Mark's core answer is the right one: Create your icons in multiple formats and let Windows choose the right one. Don't forget to do 32x32 and 64x64 icons for HighDPI scenarios.

But SM_CXICON/SM_CYICON won't necessarily return the size that will be used in the taskbar. The taskbar chooses the right icon size for it's size (this is much more important in Window 7).

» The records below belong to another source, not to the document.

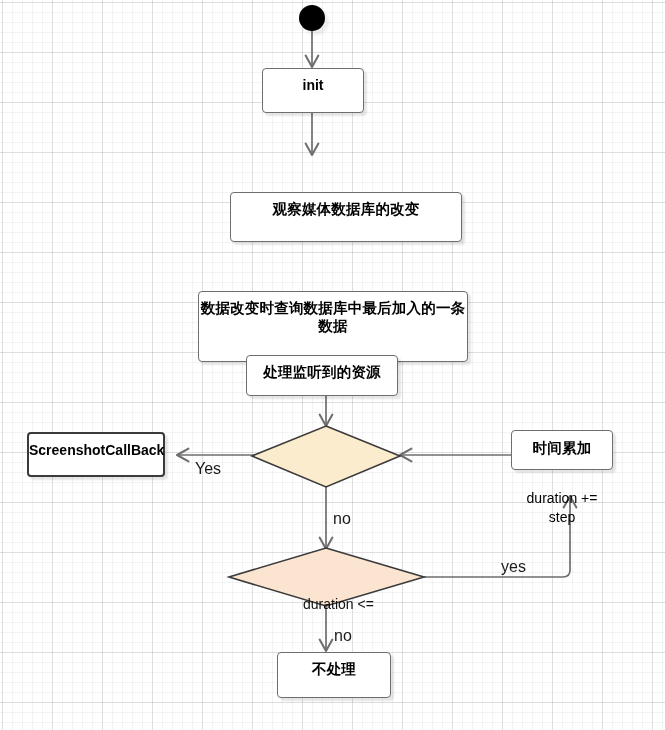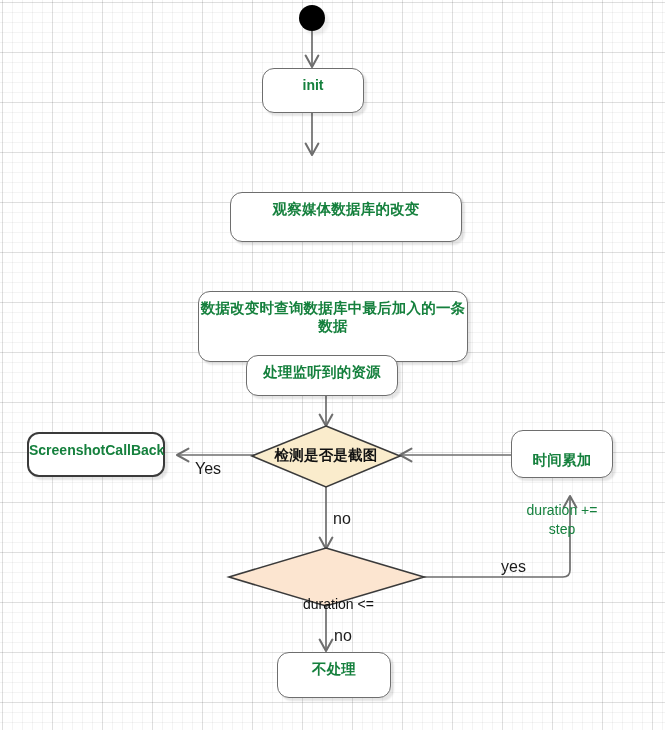"init" .rrect { border-radius: 12px -> 4px; color: #15803d -> #000000 }
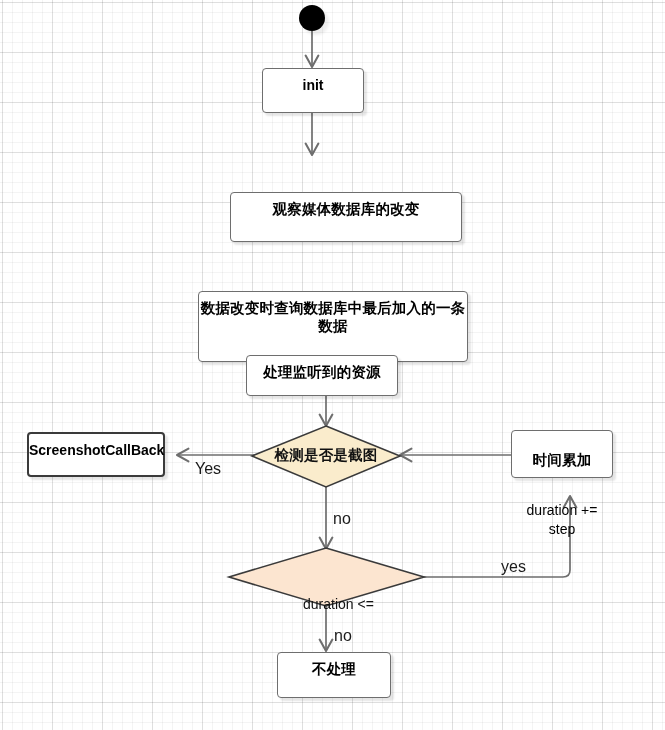"检测是否是截图" div.diamond-text { html: <div> <span>检测是否是截图</span> </div> -> none }
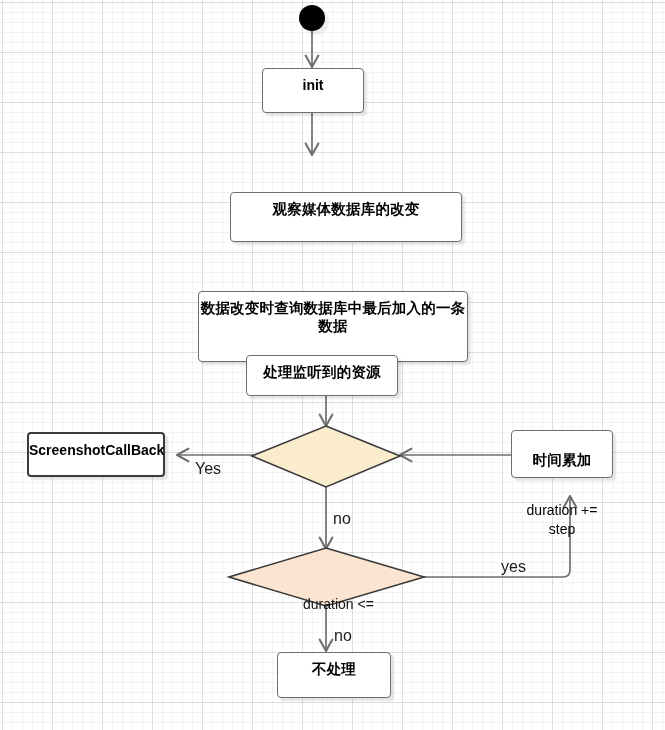"时间累加" div.node { height: 48px -> 40px; padding-top: 20px -> 8px }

Just provide appropriately sized icons and you should be ok.

Larry Osterman
I guess I should have mentioned: I'm generating the icon dynamically, with a pixel font text overlay. It seems wasteful to generate a bunch of icon sizes dynamically.GetSystemMetrics(SM_CXSMICON) returns 16--the incorrect value again.
Kevin Watters
Unfortunately that information doesn't change my answer - you still need to produce multiple icon sizes. Or just produce a 256x256 icon and let the system scale it down for you.
Larry Osterman
Generating a 256x256 with pixel fonts will result in unreadable text when the icon is resampled to 16x16, unfortunately.
Kevin Watters
A good point Kevin. As far as I know there's no way of knowing what icon size will be chosen by the shell and it absolutely does change - for example, I believe that Win7 uses 64x64 (unless you specify small icons or run in classic mode).
Larry Osterman
A: 

Your best bet may be GetThemeBackgroundContentRect passing TBN_BACKGROUND as iPartId for the tray notify background.

GetThemeBackgroundContentRect should return the size defined by the current theme that may be used for drawing without overlapping the borders of the parent element. If I'm reading this correctly, that would be the largest sized notification icon permissible and presumably the size that is being used.

Testing with multiple DPI settings is probably the easiest way to tell if this is returning the correct value.

Zooba
GetThemeBackgroundContentRect with TBN_BACKGROUND did not vary with the tray icon size changing, either.